Now, when Mrs. Eddy speaks of the man conscious of absolute harmony, she is speaking of the spiritual man, the image and likeness of God; and in the exact proportion in which the human being gains the perception that man is spiritual and not material, does he begin to repent. The Greek word translated repent means literally to perceive or come to a conclusion afterward, and so a change of mind to the opposite standpoint. The man who gains the perception of God as Elohim rather than Jehovah, changes his belief in the image and likeness of God from a material to a Spiritual basis, and, in thus repenting, finds, as Jesus said, that the kingdom of God is at hand. "That," in the words of Mrs. Eddy, on page 312 of Science and Health, "which material sense calls intangible, is found to be substance. What to material sense seems substance, becomes nothingness, as the sense-dream vanishes and reality appears." This is something about as far from the misconception of Christian Science which "Churchwoman" has so woefully conceived as anything well could be, for in it there is not a trace of healing by mental suggestion; there is nothing but healing by the realization of the Christ.
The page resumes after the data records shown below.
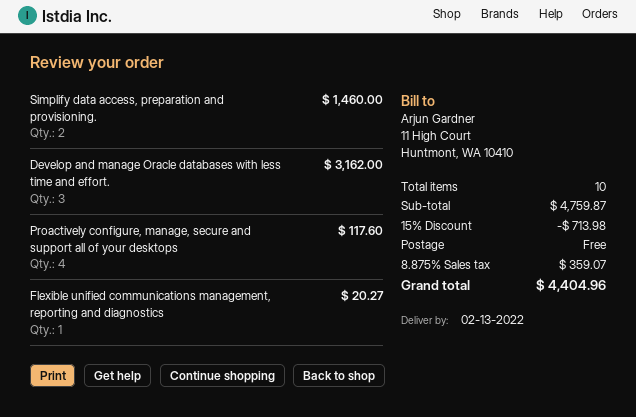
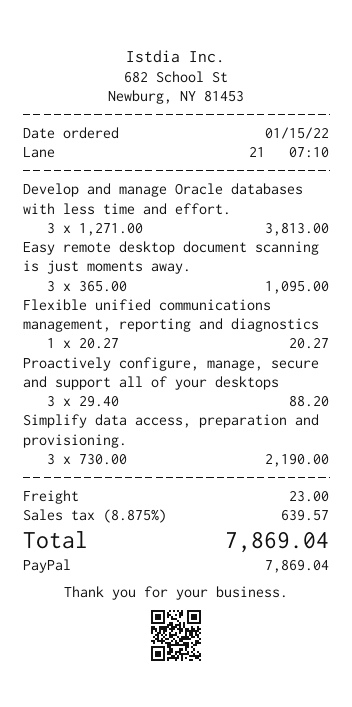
Simplify data access, preparation and provisioning.: 2 for 1460.00 -> 3 for 2190.00
Develop and manage Oracle databases with less time and effort.: 3 for 3162.00 -> 3 for 3813.00
Proactively configure, manage, secure and support all of your desktops: 4 for 117.60 -> 3 for 88.20
Easy remote desktop document scanning is just moments away.: none -> 3 for 1095.00
discount: 15% = 713.98 -> none
shipping: 0.00 -> 23.00
tax: 8.875% = 359.07 -> 8.875% = 639.57
total: 4404.96 -> 7869.04

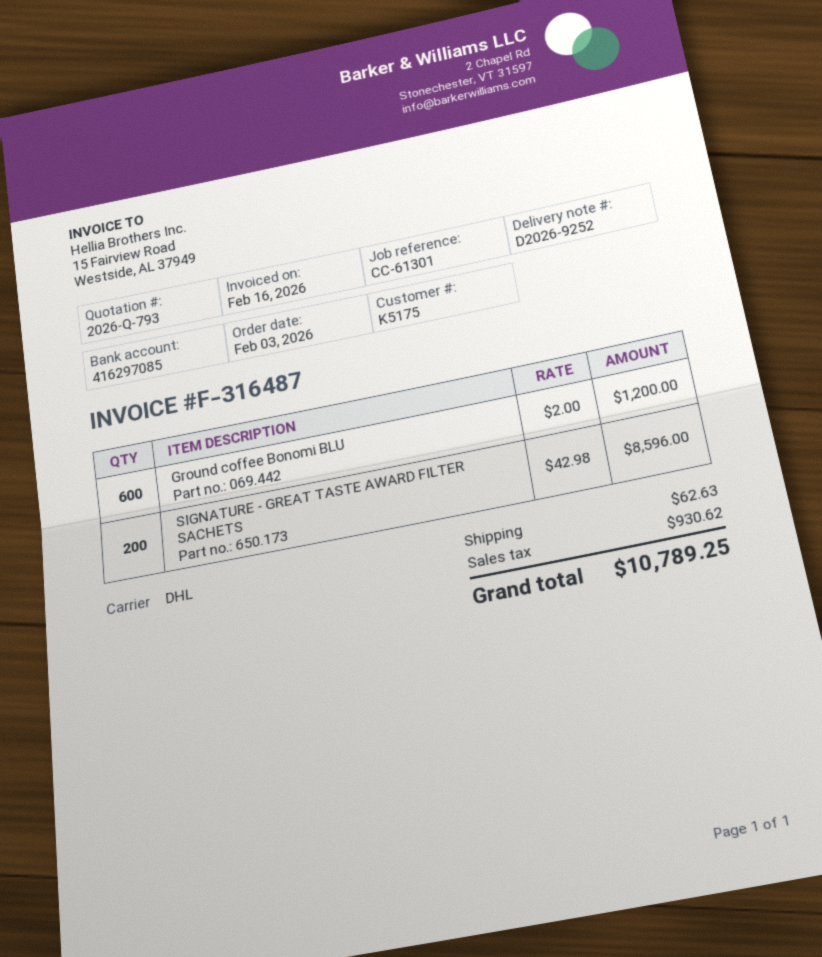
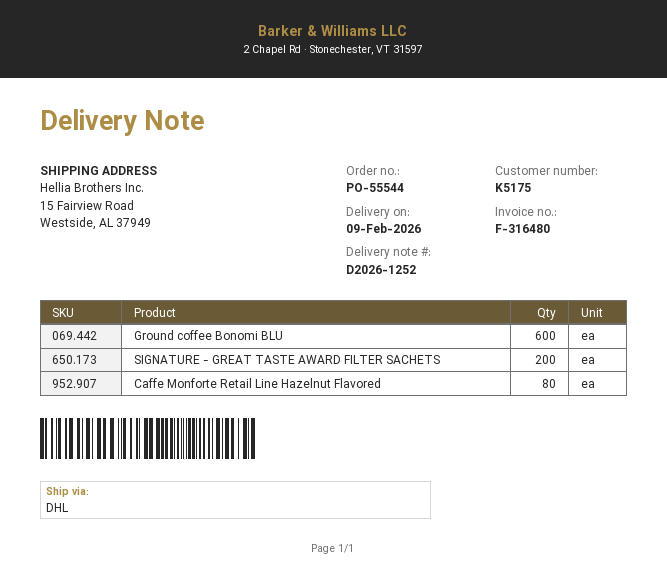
delivery note number: D2026-9252 -> D2026-1252
invoice number: F-316487 -> F-316480
Caffe Monforte Retail Line Hazelnut Flavored: none -> 80

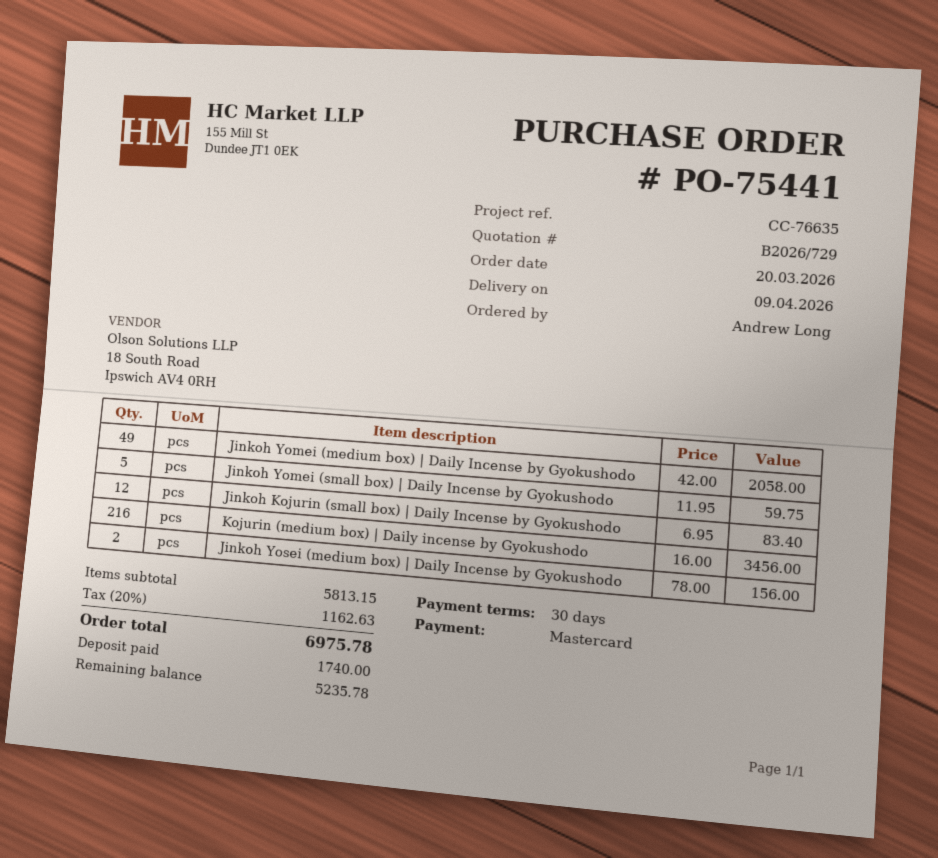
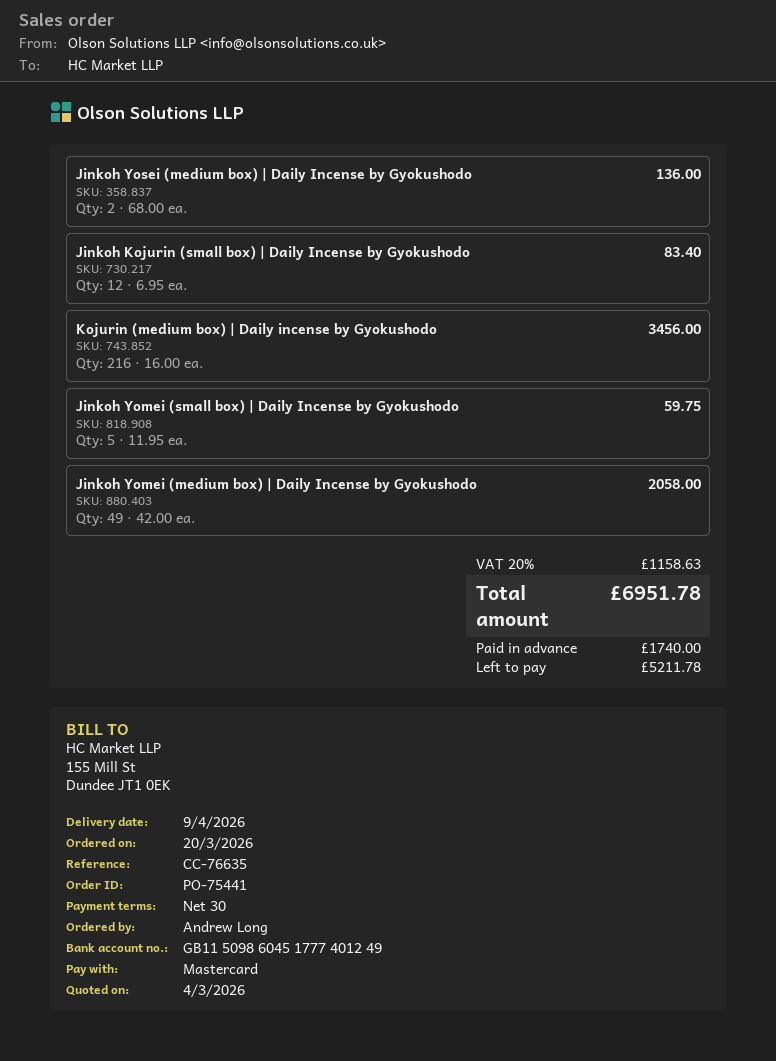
Jinkoh Yosei (medium box) | Daily Incense by Gyokushodo: 2 x 78.00 = 156.00 -> 2 x 68.00 = 136.00
tax: 20% = 1162.63 -> 20% = 1158.63
total: 6975.78 -> 6951.78
balance: 5235.78 -> 5211.78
The fact is that mental suggestion cannot heal. The utmost it can do is to effect a temporary change of human thought, liable at any moment to relapse. It is a house divided against itself, a belief in relative good and relative evil, and as such it gives power and reality to evil. Evil, however, Jesus declared, was a lie, and the only power and the only reality a lie can ever even seem to possess is a supposititious power and the supposititious reality which adheres to it so long as it is believed in. The lie of anthropomorphism and materiality bound the believers in the Jehovistic theory of creation, and they fashioned their golden calves and they built their temples of Baal till Moses came down from the mountain and shattered the one and led the people into the land of promise, and until Elijah caused the priests of the other to call upon their gods in vain. These were the heralds of Truth, which, when it rose full-orbed, was to heal the sick by the thousand in the land of promise and teach men the truth which was to make them free.